Table 1 Data acquisition and sensor parameters32,33,34.

The DAS was acquired at a frequency of 10 kHz, hence, the maximum frequency we can measure is 5 kHz based on the Shannon-Nyquist criterion 31. To obtain the different frequency components of the signal, spectral decomposition is performed on the raw DAS time-domain data by applying the Fast Fourier Transforms. The frequencies are then split up into pre-specified bands consisting of different frequency ranges and then called the frequency band energy (FBE) data. It is preferred to analyze the DAS data in the FBE domain as it provides a simplified snapshot of the acoustic energy over a fixed duration and over different frequency ranges at any given time23. FBE data is also much smaller in size as compared to the original time-domain DAS data, making it easier to identify signals of importance and interpret vibration data only on those particular signals, leading to a significant reduction in turnaround time for data interpretation23. For this study, we would analyze seven different frequency bands as follows: Band-LF [0–2 Hz], Band-0 [2–5000 Hz], Band-1 [2–10 Hz], Band-2 [10–50 Hz], Band-3 [50–200 Hz], Band-4 [200–500 Hz], and Band-5 [500–1000 Hz]. The acoustic energy contained in frequency bands above 1000 Hz is insignificant in our specific dataset and they were therefore not analyzed22.
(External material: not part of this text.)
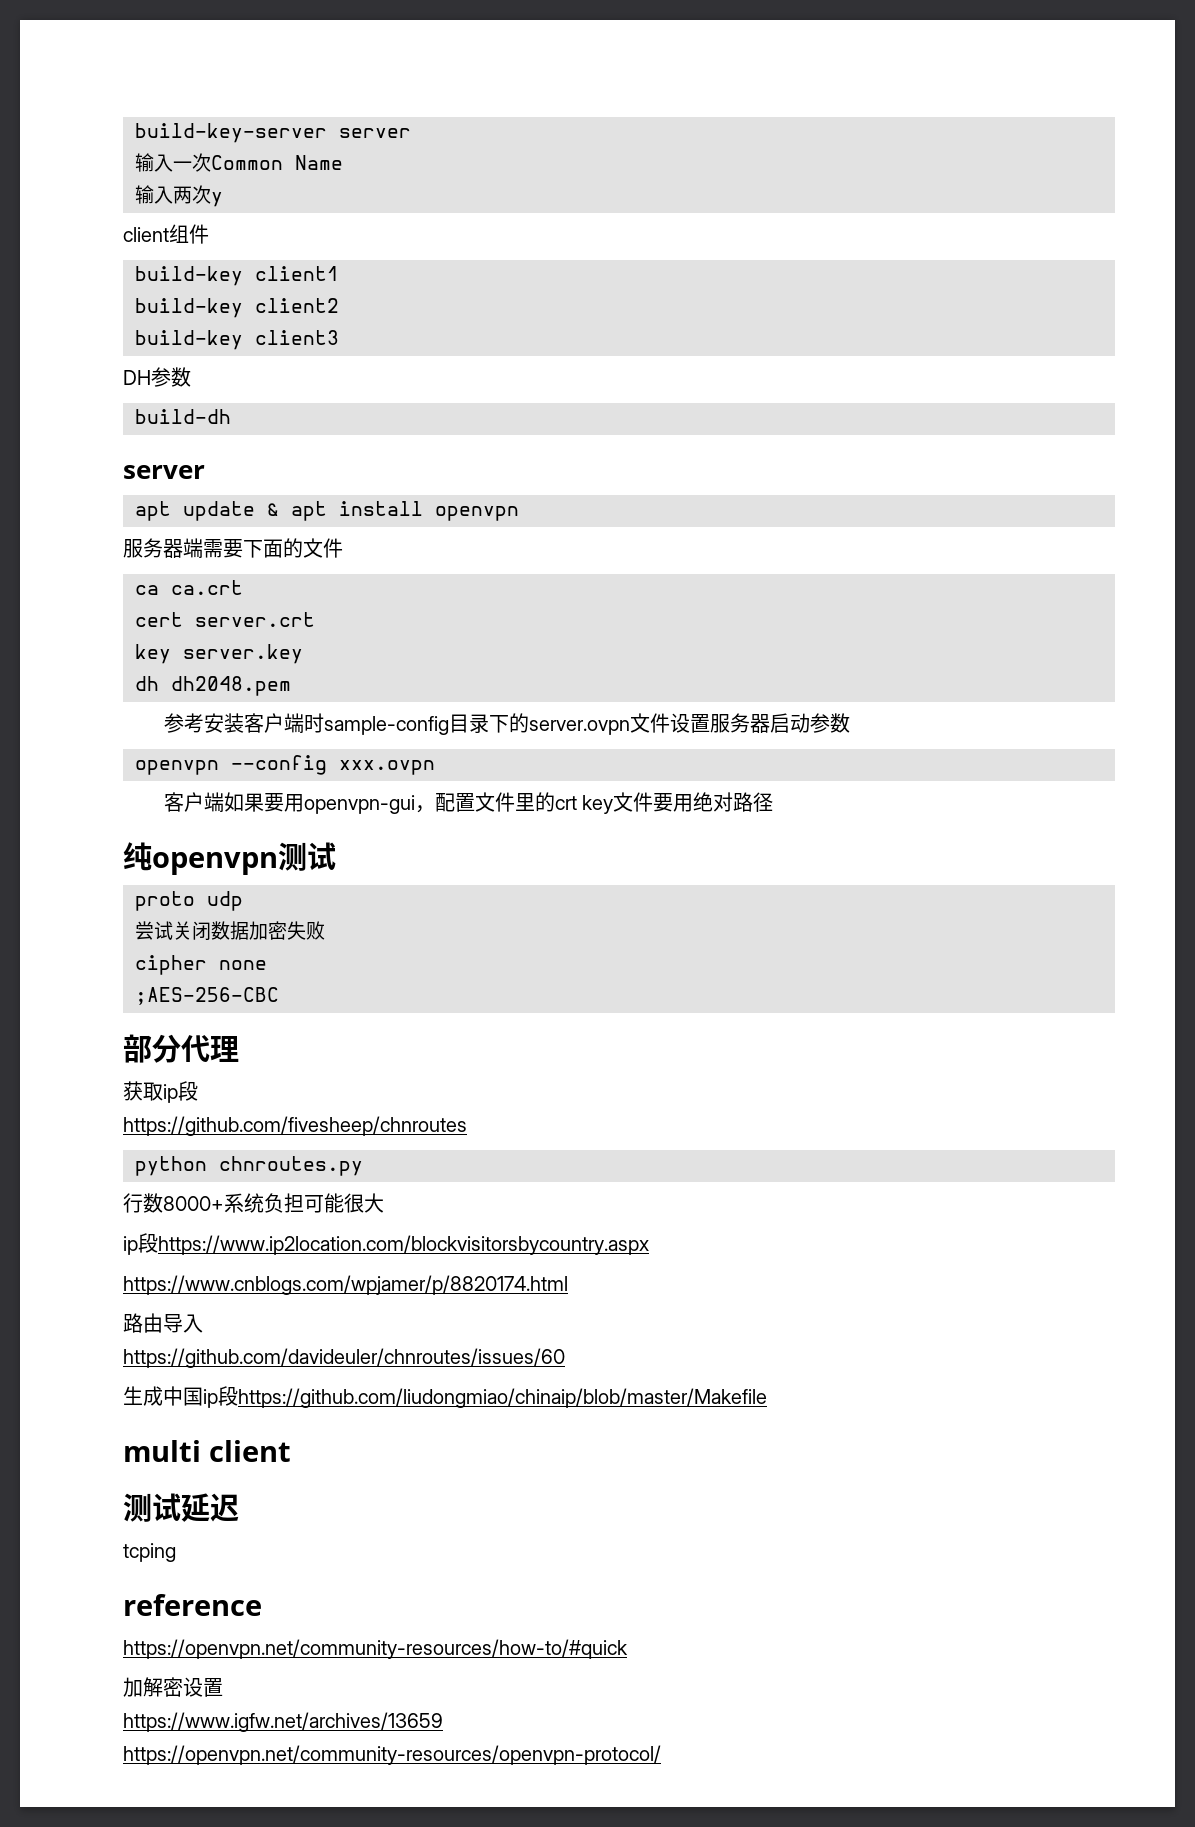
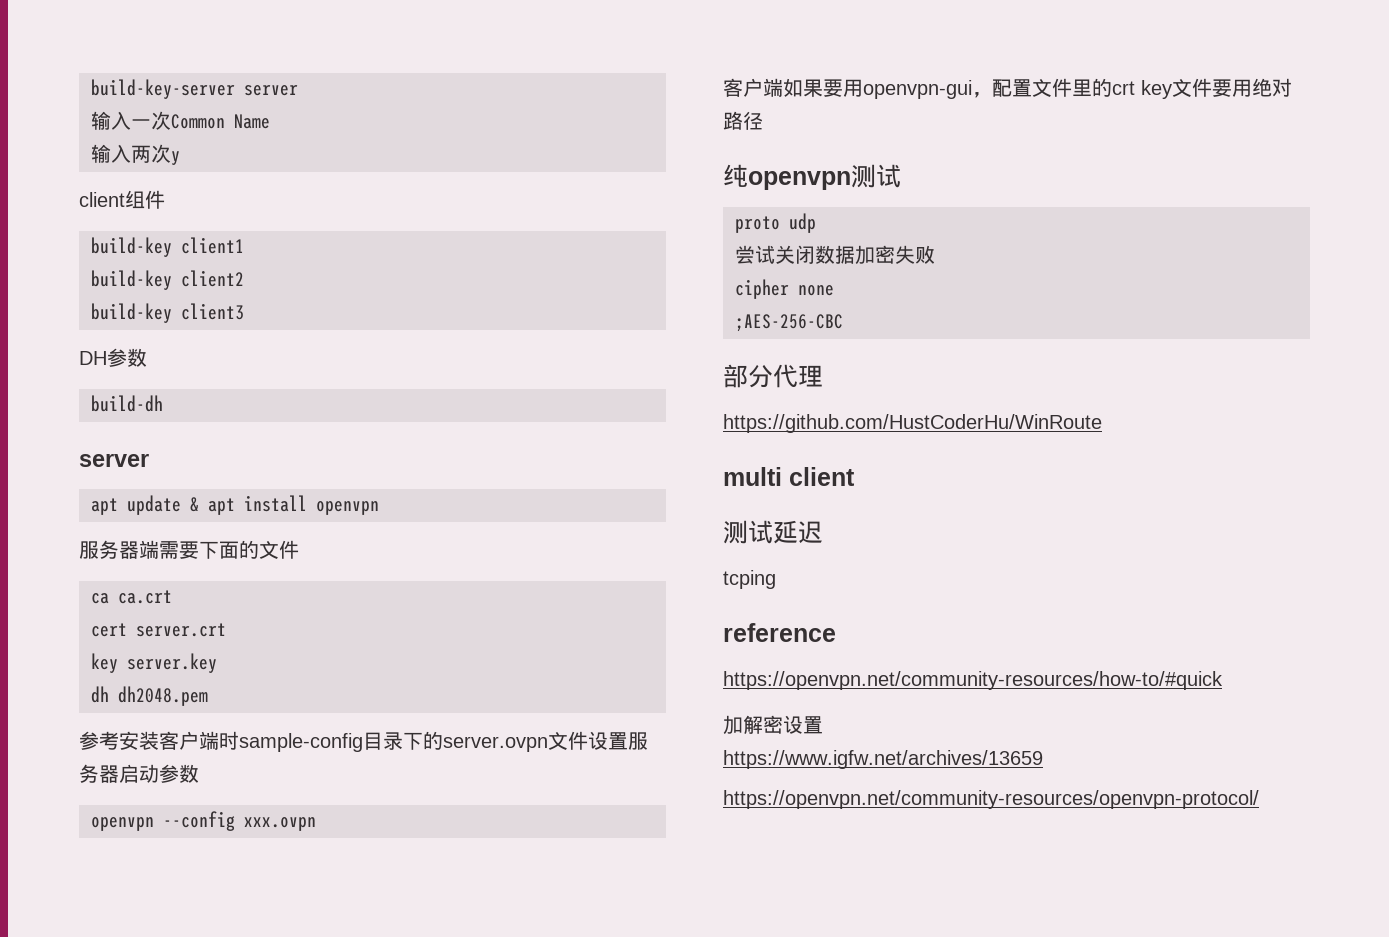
[123,1081,198,1103] [123,1116,467,1136] [135,1156,363,1176] [123,1193,384,1213] [123,1233,649,1255] [123,1275,568,1295] [123,1313,203,1333] [123,1348,565,1368] [123,1386,767,1408] 获取ip段 // https://github.com/fivesheep/chnroutes // python chnroutes.py // 行数8000+系统负担可能很大 // ip段https://www.ip2location.com/blockvisitorsbycountry.aspx // https://www.cnblogs.com/wpjamer/p/8820174.html // 路由导入 // https://github.com/davideuler/chnroutes/issues/60 // 生成中国ip段https://github.com/liudongmiao/chinaip/blob/master/Makefile -> [723,414,1102,433] https://github.com/HustCoderHu/WinRoute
Experimental procedure and datasets analyzed

Two-phase flow experiments using water and nitrogen gas were conducted in the test-well to understand gas–water flow dynamics at well-scale conditions. The wellbore was initially filled with water in both the tubing and the casing, and a fixed volume of nitrogen gas (measured in barrels or bbl) was injected either down the tubing or the 0.5 in diameter gas injection line strapped to the tubing (as shown in Fig. 2b). The objective of the experiments was to observe and characterize the gas rise in water using the fiber-optic sensors and downhole gauges as described in detail in the references32,33.

Two different experimental datasets were used in this study to demonstrate the proposed distributed pressure measurement workflow using DTS and DAS. The datasets correspond to different gas injection volumes, water circulation rates, backpressure, and injection method, as summarized in Table 2. The injection sequence is as follows: preconditioning stage—which involves the injection of water down through the tubing and up the annulus back to the surface with the objective of removing any leftover gas from the wellbore, gas injection stage—which is the injection of a fixed volume of nitrogen gas slug either down the injection line or down the tubing, and the post-injection or simply water circulation stage—in which water is once more injected to displace the gas in the well. The objective was to demonstrate that the methodology works for different operational conditions. In the first experiment (Dataset-1) nitrogen was injected through the gas line and allowed to rise to the surface through the annulus without any water circulation and with the choke closed at the surface, while in the second experiment (Dataset-2) the gas injection down the tubing is immediately followed by water injection to push the gas down the tubing and eventually up through the annulus and back to the surface, while a constant backpressure is maintained on the casing at the surface. Both two-phase flow scenarios will create some pressure disturbance that will be recorded by the pressure gauges. The main objective of this work is to model the relationship between the DAS and DTS values to the pressure gauge readings and then use the developed model to predict pressure at different depths along the wellbore for distributed pressure measurement. The temperature data read by the downhole gauges was only used for the DTS depth calibration.

Table 2 Experimental parameters used for the two datasets.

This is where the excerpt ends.